[Before-and-after change records]
Start of Block

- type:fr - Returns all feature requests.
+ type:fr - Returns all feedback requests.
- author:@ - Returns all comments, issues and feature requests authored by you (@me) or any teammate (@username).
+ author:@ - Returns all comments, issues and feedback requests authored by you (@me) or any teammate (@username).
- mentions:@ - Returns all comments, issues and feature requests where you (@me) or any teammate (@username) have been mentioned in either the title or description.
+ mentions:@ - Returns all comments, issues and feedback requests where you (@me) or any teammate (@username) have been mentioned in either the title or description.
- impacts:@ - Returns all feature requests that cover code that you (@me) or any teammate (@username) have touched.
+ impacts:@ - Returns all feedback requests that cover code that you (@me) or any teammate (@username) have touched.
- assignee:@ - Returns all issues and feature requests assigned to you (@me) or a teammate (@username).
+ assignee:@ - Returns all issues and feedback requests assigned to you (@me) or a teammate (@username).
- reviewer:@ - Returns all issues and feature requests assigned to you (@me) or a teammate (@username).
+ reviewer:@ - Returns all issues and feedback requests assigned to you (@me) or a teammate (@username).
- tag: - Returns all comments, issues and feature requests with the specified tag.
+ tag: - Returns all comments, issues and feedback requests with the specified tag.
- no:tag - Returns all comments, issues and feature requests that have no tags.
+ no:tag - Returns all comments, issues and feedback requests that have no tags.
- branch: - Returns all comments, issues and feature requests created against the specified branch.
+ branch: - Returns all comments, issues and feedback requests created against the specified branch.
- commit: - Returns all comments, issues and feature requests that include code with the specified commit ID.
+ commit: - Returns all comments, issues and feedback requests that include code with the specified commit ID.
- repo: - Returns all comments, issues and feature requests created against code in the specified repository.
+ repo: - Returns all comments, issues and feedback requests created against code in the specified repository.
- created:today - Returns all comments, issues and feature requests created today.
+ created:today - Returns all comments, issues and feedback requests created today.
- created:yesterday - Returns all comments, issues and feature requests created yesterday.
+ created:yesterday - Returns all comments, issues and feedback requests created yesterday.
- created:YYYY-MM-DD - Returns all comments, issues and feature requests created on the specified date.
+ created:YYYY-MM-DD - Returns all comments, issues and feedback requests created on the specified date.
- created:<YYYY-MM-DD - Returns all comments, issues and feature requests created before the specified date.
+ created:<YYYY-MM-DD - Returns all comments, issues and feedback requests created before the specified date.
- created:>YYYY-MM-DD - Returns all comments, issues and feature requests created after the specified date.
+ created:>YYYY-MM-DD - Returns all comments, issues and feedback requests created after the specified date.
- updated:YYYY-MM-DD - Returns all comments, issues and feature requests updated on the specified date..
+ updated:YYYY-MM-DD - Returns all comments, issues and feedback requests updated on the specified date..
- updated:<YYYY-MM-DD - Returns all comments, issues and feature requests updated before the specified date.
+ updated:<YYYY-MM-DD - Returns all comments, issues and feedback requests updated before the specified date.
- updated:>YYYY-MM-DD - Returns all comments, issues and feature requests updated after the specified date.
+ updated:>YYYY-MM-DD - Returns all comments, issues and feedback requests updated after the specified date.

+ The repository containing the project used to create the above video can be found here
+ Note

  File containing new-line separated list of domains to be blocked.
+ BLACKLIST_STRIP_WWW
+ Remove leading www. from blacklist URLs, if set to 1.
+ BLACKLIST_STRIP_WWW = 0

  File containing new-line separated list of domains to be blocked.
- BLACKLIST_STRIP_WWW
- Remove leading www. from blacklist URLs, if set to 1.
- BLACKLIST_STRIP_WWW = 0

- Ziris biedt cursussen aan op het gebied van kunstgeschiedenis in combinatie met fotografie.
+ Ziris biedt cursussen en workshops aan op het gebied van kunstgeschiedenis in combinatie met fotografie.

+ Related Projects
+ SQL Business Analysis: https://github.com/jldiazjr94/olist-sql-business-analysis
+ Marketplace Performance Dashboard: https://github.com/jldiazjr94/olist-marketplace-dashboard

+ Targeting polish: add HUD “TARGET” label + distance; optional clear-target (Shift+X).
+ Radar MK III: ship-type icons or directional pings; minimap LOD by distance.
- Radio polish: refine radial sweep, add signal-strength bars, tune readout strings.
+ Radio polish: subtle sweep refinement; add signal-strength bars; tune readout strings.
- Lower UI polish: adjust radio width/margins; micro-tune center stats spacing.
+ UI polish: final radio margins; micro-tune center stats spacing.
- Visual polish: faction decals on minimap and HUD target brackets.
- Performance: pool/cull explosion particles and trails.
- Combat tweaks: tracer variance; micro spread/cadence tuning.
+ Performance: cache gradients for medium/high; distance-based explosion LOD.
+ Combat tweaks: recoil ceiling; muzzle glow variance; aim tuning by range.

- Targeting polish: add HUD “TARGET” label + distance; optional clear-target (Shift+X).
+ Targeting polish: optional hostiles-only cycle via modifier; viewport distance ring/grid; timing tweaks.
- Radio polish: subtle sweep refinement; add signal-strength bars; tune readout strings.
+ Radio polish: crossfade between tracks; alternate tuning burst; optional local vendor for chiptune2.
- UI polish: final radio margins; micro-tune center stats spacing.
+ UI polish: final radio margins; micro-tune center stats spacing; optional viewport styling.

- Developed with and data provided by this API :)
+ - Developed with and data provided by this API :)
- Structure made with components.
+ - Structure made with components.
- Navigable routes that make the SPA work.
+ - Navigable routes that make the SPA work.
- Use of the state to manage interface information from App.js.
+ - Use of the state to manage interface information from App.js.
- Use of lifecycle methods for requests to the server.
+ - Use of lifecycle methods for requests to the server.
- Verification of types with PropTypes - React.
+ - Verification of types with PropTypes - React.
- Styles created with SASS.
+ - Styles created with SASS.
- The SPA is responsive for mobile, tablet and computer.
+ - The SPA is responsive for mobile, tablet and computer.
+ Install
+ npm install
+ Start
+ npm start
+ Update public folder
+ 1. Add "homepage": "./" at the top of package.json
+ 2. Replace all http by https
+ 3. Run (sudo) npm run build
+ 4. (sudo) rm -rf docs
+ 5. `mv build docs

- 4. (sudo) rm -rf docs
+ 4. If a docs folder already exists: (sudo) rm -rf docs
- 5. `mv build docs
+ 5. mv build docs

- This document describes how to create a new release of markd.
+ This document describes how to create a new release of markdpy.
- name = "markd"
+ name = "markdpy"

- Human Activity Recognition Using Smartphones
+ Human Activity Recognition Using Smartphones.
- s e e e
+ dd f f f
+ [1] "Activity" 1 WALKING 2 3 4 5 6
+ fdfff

End of Block

What this task involves: Write out each line of the data that holds the string "leading".

Solution to this task:
+ Remove leading www. from blacklist URLs, if set to 1.
- Remove leading www. from blacklist URLs, if set to 1.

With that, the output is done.